During one of these phone calls, Dad told me excitedly about a new Australian film he had invested money in.
Bliss
. It was being adapted from the Peter Carey novel and was currently in pre-production, Dad explained. He urged me to seek out the casting people and try for a role. I took his advice and made some calls, finally learning that Suzie Maizels was the casting director. She had offices in North Sydney and so, without warning her, I put on my best outfit, did my hair nicely and caught the train across the Harbour Bridge. I would just rock up and charm her into casting me in the film, I reasoned. Naïveté can sometimes be an asset.

‘I want a role in
Bliss
,' I announced as she emerged from her office into the waiting room.

‘I'm sorry, dear, that's already been cast. Who's your agent?'

I shook my head and shrugged. ‘I don't have an agent. Are you sure there isn't a small role … anything?
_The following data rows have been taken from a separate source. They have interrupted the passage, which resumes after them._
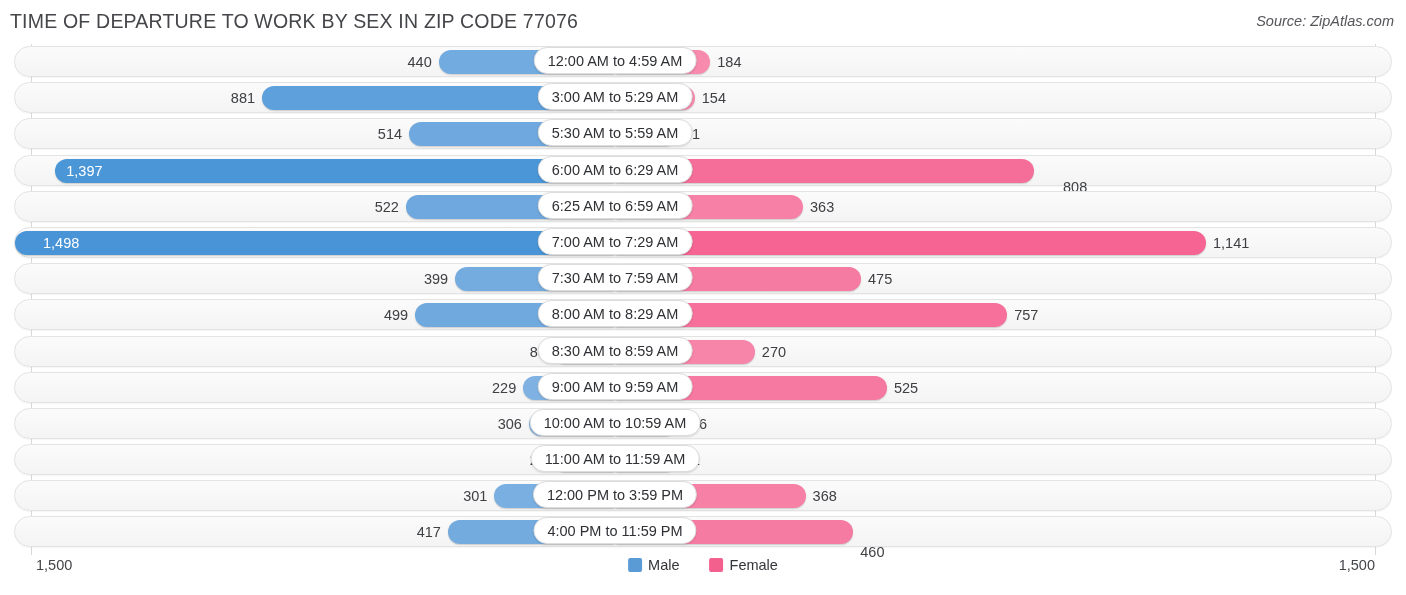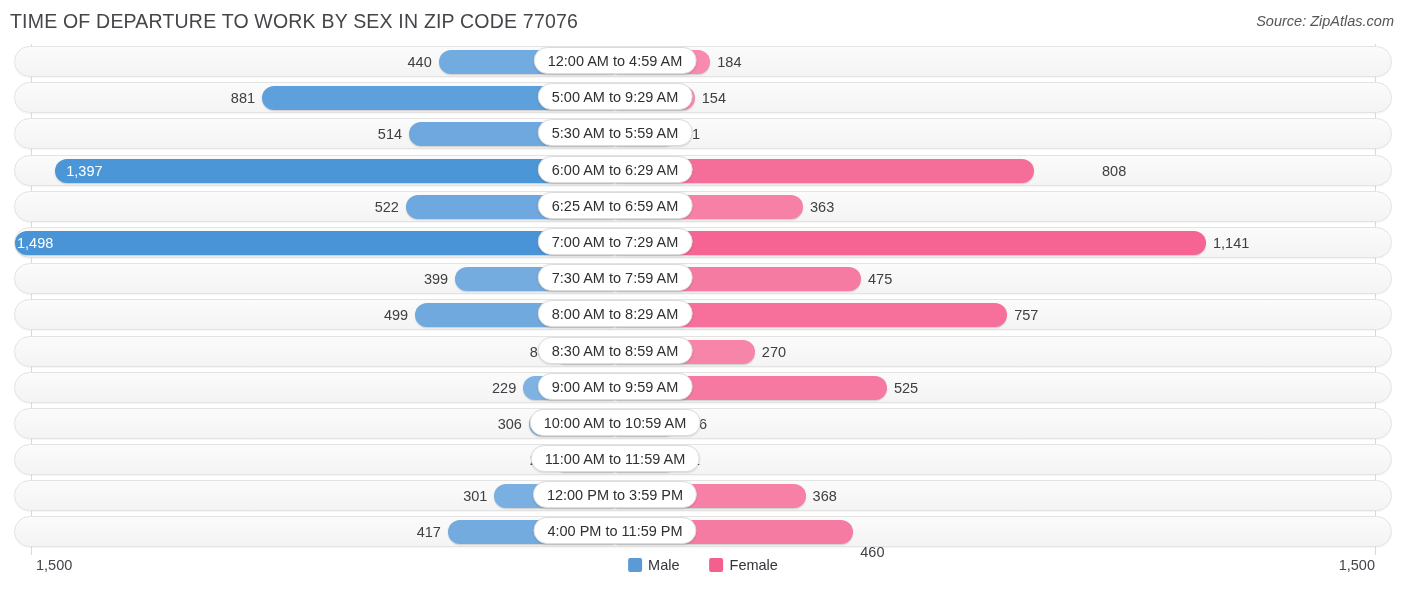"5:00 AM to 9:29 AM" div.catpill { text: 5:00 AM to 9:29 -> 3:00 AM to 5:29 }
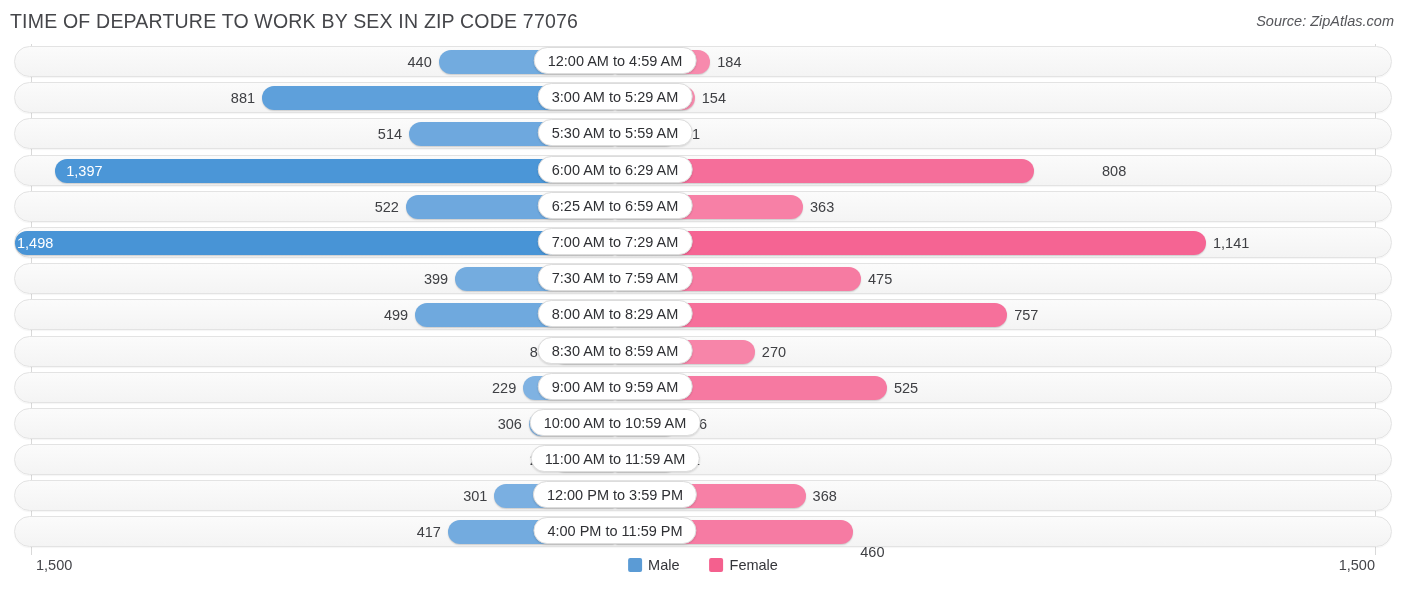"808" div.val { left: 1102px -> 1063px; margin-top: none -> 16px }
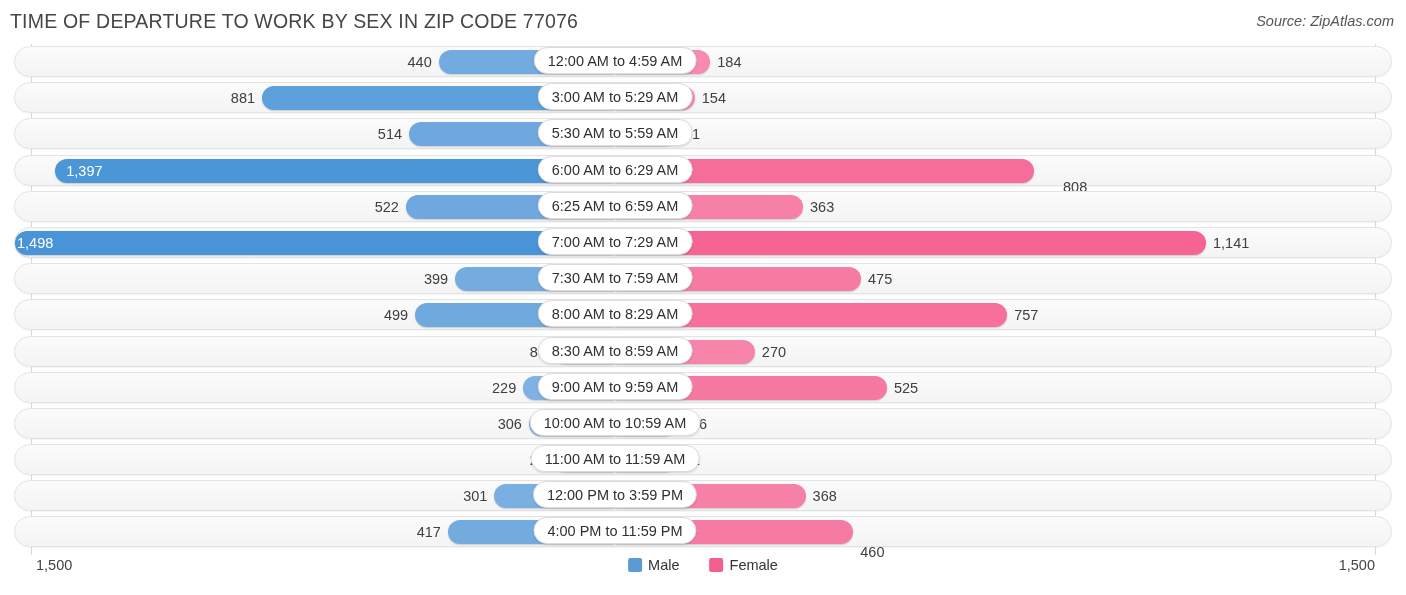"1,498" div.val { left: 17px -> 43px }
I am a very good actress. Really.'

‘I'm sure you are,' she smirked. ‘Get yourself an agent and some photos and we'll talk again down the track.'

‘What about something in another film? I'd even do television.' My voice was firm and I was not moving. She put her hands on her hips and narrowed her eyes thoughtfully.

‘You know what? Can you come back tomorrow at, say, ten o'clock?'

I nodded enthusiastically.

‘There's something about you. I think you'd be good for the role of Lucy … we haven't signed Gia yet.'

‘Gia Carides?' I asked.

‘Yes,' Suzie said. ‘Do you know her?'

‘Not personally,' I smiled sweetly. ‘But I believe she has lovely teeth.'

The next day I was standing in front of Peter Carey, who sat in a bean bag, and Ray Lawrence, the film's director. After a casual conversation and a reading from the script, Ray asked me to meet him in the city the next day for a screen test. I was so puffed up with hope I thought I might burst. Halfway home I rang Billy from a public phone because I couldn't wait to tell him the news.

Life was moving in the right direction; I could feel the cold gold of Oscar in my little hands already. I had three pages of script folded up in my pocket and a copy of the novel, lent to me by Peter Carey himself. I stayed up all night and read it from cover to cover, with Possum keeping me company by licking my feet.
Bliss
was the most bent and beautiful book I'd ever read.

*

I was to read for the disturbing role of Lucy Joy, who gave her brother blowjobs in exchange for drugs. She was sassy, ruthless and perverse, all beneath a demure facade. She was me all over.

The screen test was an ordeal and a half. I was paired with Alex, a young actor who took the whole thing very seriously. Knowing we were both novices, Ray gave us all he could to get our best performances.